Trump geçtiğimiz haftalarda bölge valileri ile yaptığı görüşmede, basına yansıyan ses kayıtlarına yansıdığı şekliyle valilerin yumuşak davrandığını söyleyerek; hareketin gelişmesine olanak bıraktığını, daha sert müdahale edilmesini ve tutuklamaların ağır cezalarla sonuçlandırılarak gözdağına çevirilmesini istiyor.

Eskiye tutkunluğu bugün kendisine vurgunluğundan geliyor!

Trump’ın kitle hareketi karşısında açığa çıkan çaresizliği ve RTE’nin Gezi İsyanı ve 7 Haziran sürecinde yaşadığı çaresizlik büyük bir benzerlik taşıyor. Bu duruma verdikleri tepkilerin benzerliğine dair Gezi sürecinde Yavuz Sultan Selim köprüsünün ismine Alevilerin ortaya koyduğu tepkiye karşılık Erdoğan’ın saldırgan yaklaşımı hatırlanabilir.

Trump’ın, bizim de AKP hükümeti tarafından tanıdığımız taktikleri kitle hareketinin önüne geçemese de kendi kitlesini domine etmesi açısından kritik bir yerde duruyor. 2016 yılında başkanlığa seçilen Trump’ın bu şekilde iktidarını koruyarak Kasım ayında gerçekleşecek seçimlerde iktidarını sağlama alma çabası sürüyor.

ABD açısından, Trump şahsında somutlaşan sağ popülist politikaların, ABD’nin iç ve dış politikasında bir çizgi ortaya koyduğunu ifade ederek; olası iktidar değişikliklerinin bu politikaların değişimiyle birlikte tartışılabileceğini belirtmek gerekiyor. Cumhuriyetçi Parti’nin başkan adayı olarak seçime giren Trump’ın, Demokrat Parti başkan adayı olarak seçimlere giren Biden’ı kitle eylemleri karşısında kendisiyle aynı çizgiye çekmesi elini güçlendiren bir yerde duruyor.

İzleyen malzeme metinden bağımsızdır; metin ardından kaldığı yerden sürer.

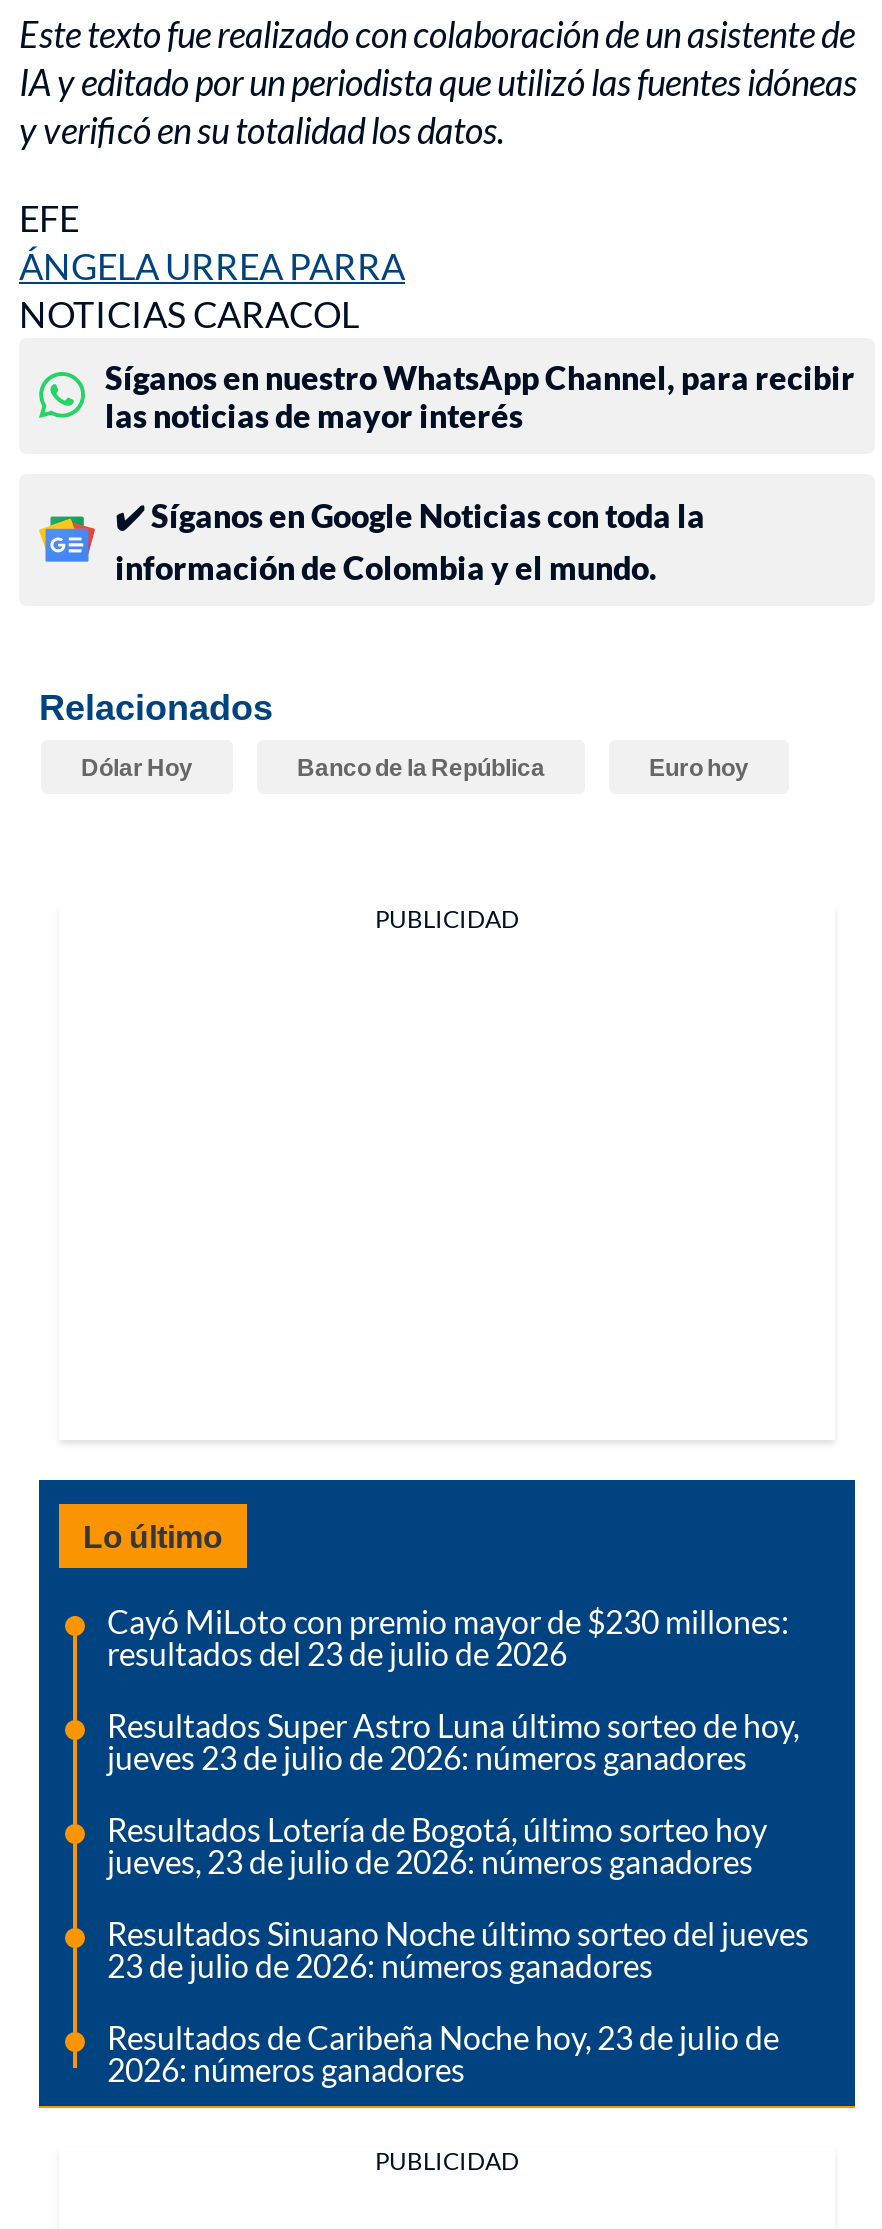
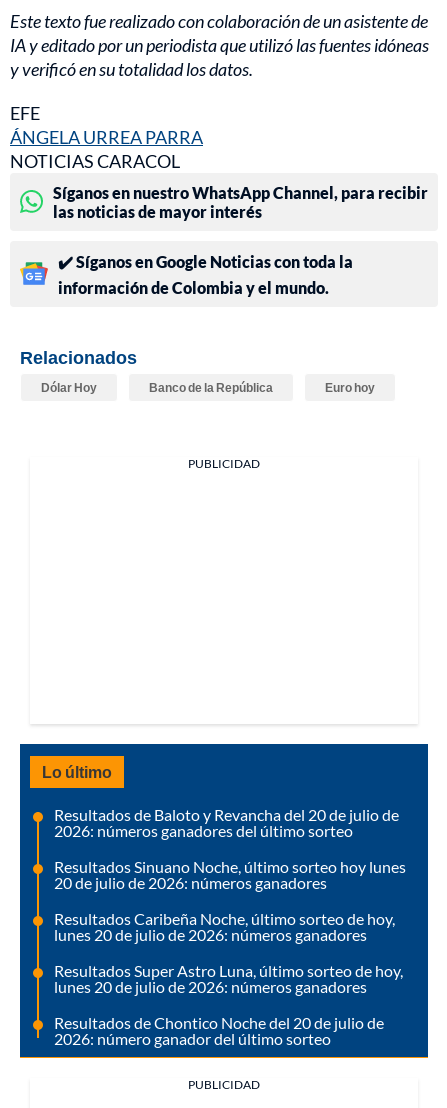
- Cayó MiLoto con premio mayor de $230 millones:
- resultados del 23 de julio de 2026
+ Resultados de Baloto y Revancha del 20 de julio de
+ 2026: números ganadores del último sorteo

- Resultados Super Astro Luna último sorteo de hoy,
- jueves 23 de julio de 2026: números ganadores
+ Resultados Sinuano Noche, último sorteo hoy lunes
+ 20 de julio de 2026: números ganadores

- Resultados Lotería de Bogotá, último sorteo hoy
- jueves, 23 de julio de 2026: números ganadores
+ Resultados Caribeña Noche, último sorteo de hoy,
+ lunes 20 de julio de 2026: números ganadores

- Resultados Sinuano Noche último sorteo del jueves
- 23 de julio de 2026: números ganadores
+ Resultados Super Astro Luna, último sorteo de hoy,
+ lunes 20 de julio de 2026: números ganadores

- Resultados de Caribeña Noche hoy, 23 de julio de
- 2026: números ganadores
+ Resultados de Chontico Noche del 20 de julio de
+ 2026: número ganador del último sorteo
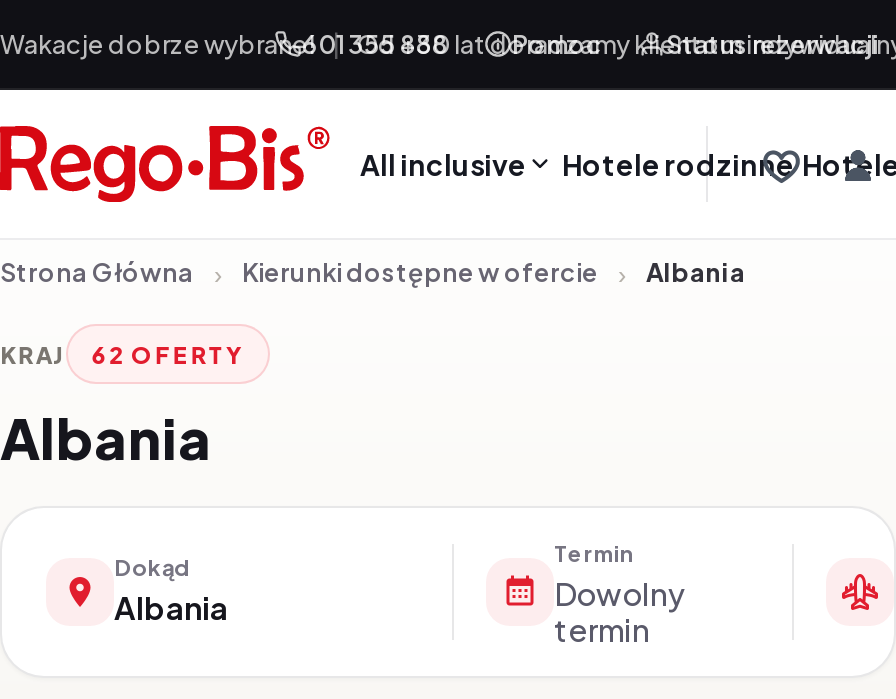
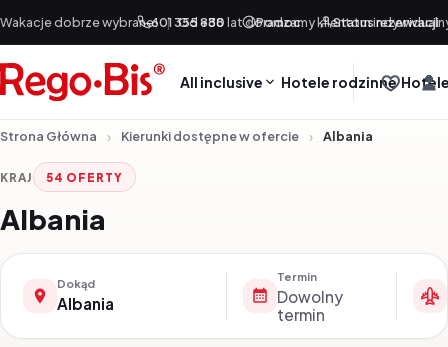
- KRAJ 62 OFERTY
+ KRAJ 54 OFERTY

Pandemi sürecinde yüz binden fazla insanın yaşamını yitirmesi, işsizlik rakamlarının 30 milyona dayanması ABD’de ciddi bir kitle hareketini açığa çıkarsa da tekelci kapitalizmin mevcut sınıf çıkarlarını sağ popülist politikalardan daha iyi ortaya koyabilecek bir çizgi gözükmüyor.

Bu anlamda iki klik arasında tercih yapması beklenen kitlelerin kendi alternatiflerini yaratması dünyanın her tarafında olduğu gibi ABD’de de milyonların kaderini belirleyecek yerde duruyor.